■ **Task objective**
Pictures are to be excluded. Please print only the lines from the one containing "column model.000.05.pdb | position: 3 -> none" through the end of the data, exactly as they appear.

■ **Record excerpts**
*** Block opens ***

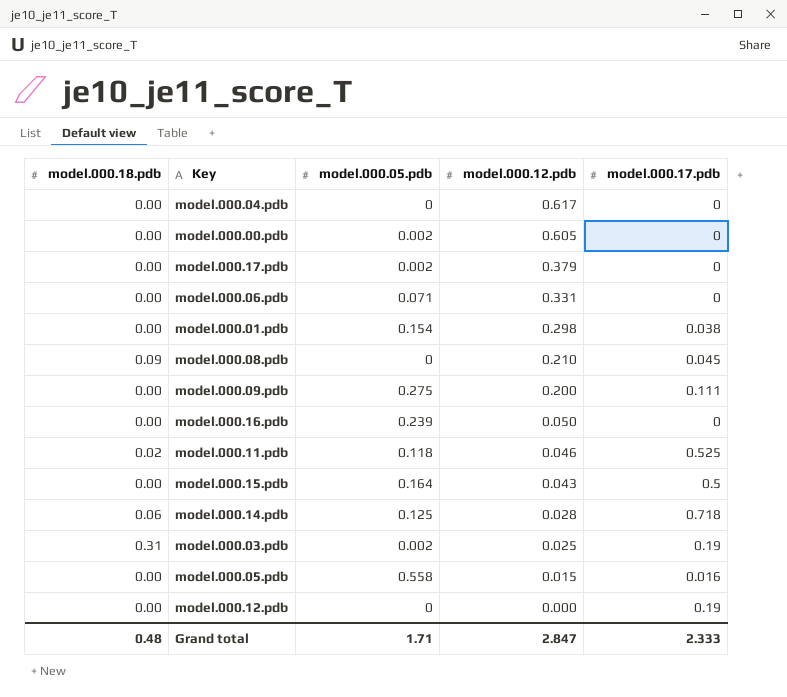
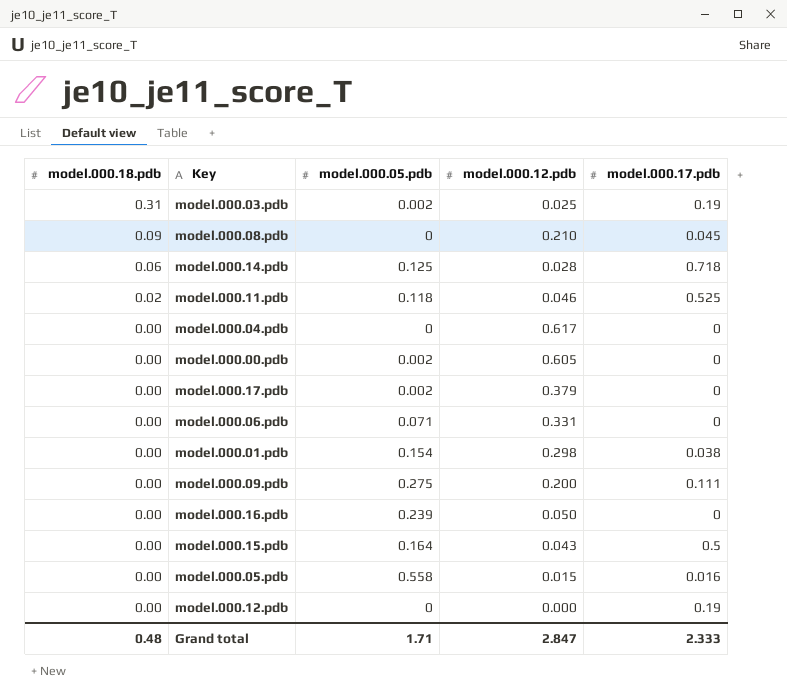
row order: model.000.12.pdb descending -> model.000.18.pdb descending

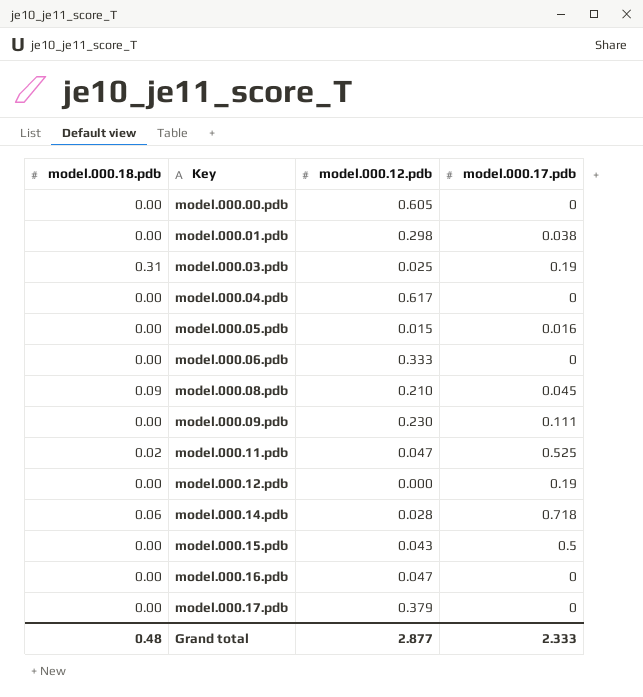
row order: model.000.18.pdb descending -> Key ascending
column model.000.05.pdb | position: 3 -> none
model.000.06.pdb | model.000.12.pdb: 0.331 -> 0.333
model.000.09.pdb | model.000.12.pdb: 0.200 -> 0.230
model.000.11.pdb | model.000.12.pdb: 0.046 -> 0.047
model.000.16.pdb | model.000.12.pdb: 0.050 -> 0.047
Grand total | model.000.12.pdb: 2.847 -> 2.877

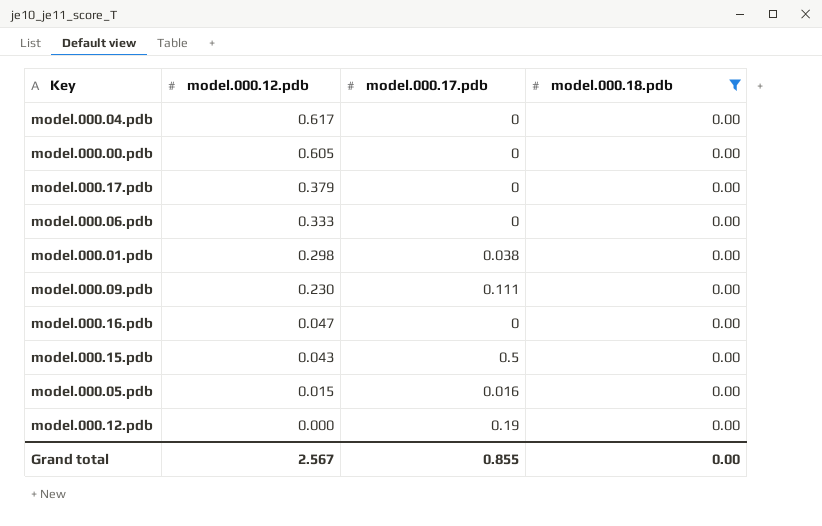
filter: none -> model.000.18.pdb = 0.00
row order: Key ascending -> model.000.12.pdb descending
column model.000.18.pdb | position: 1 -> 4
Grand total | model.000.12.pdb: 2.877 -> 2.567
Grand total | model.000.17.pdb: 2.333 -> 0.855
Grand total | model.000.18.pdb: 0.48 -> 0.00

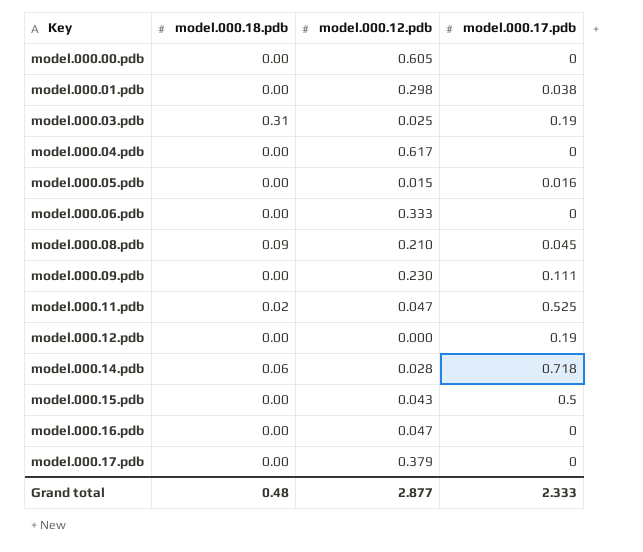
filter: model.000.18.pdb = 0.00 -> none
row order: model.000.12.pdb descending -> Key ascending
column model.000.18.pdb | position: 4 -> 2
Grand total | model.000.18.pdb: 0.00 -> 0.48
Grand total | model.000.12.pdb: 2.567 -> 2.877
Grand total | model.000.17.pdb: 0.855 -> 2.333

*** Block closes ***

■ **Solution**
column model.000.05.pdb | position: 3 -> none
model.000.06.pdb | model.000.12.pdb: 0.331 -> 0.333
model.000.09.pdb | model.000.12.pdb: 0.200 -> 0.230
model.000.11.pdb | model.000.12.pdb: 0.046 -> 0.047
model.000.16.pdb | model.000.12.pdb: 0.050 -> 0.047
Grand total | model.000.12.pdb: 2.847 -> 2.877

filter: none -> model.000.18.pdb = 0.00
row order: Key ascending -> model.000.12.pdb descending
column model.000.18.pdb | position: 1 -> 4
Grand total | model.000.12.pdb: 2.877 -> 2.567
Grand total | model.000.17.pdb: 2.333 -> 0.855
Grand total | model.000.18.pdb: 0.48 -> 0.00

filter: model.000.18.pdb = 0.00 -> none
row order: model.000.12.pdb descending -> Key ascending
column model.000.18.pdb | position: 4 -> 2
Grand total | model.000.18.pdb: 0.00 -> 0.48
Grand total | model.000.12.pdb: 2.567 -> 2.877
Grand total | model.000.17.pdb: 0.855 -> 2.333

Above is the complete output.